- **PROVIDED RECORDS**:
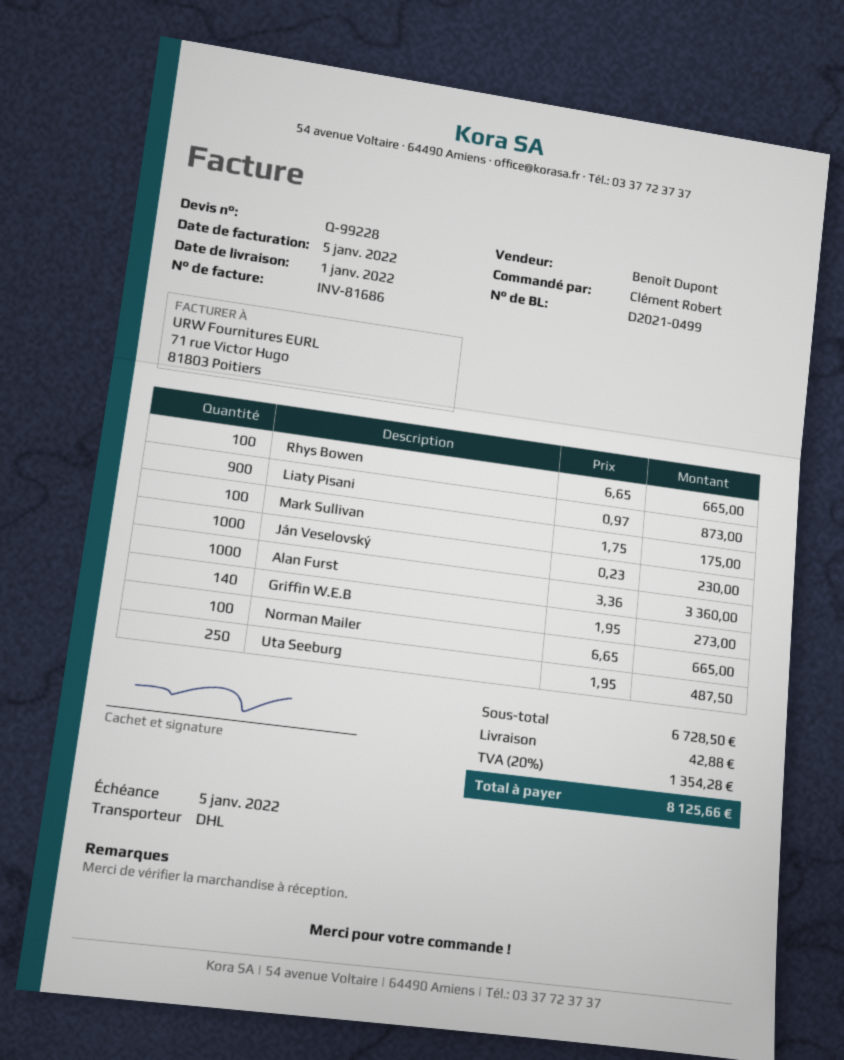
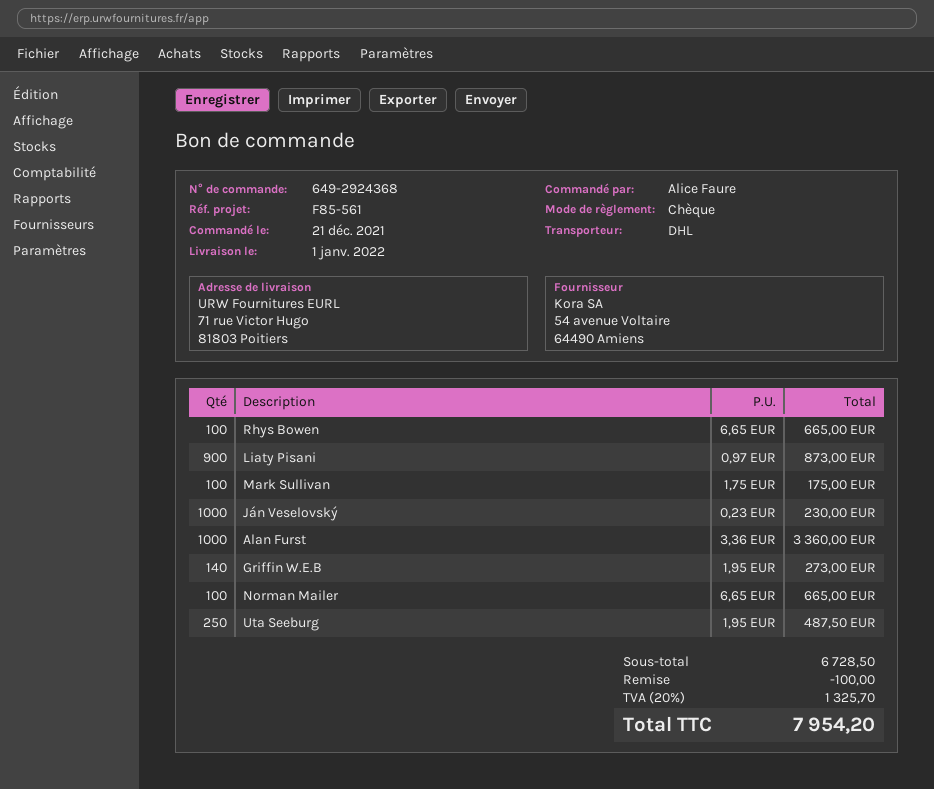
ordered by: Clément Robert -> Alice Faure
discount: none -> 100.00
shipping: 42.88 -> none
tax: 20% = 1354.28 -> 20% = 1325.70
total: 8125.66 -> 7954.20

- **WHAT YOU NEED TO DO**:
Return the material in full, word for word, and skip the pictures.

- **ANSWER SECTION**:
ordered by: Clément Robert -> Alice Faure
discount: none -> 100.00
shipping: 42.88 -> none
tax: 20% = 1354.28 -> 20% = 1325.70
total: 8125.66 -> 7954.20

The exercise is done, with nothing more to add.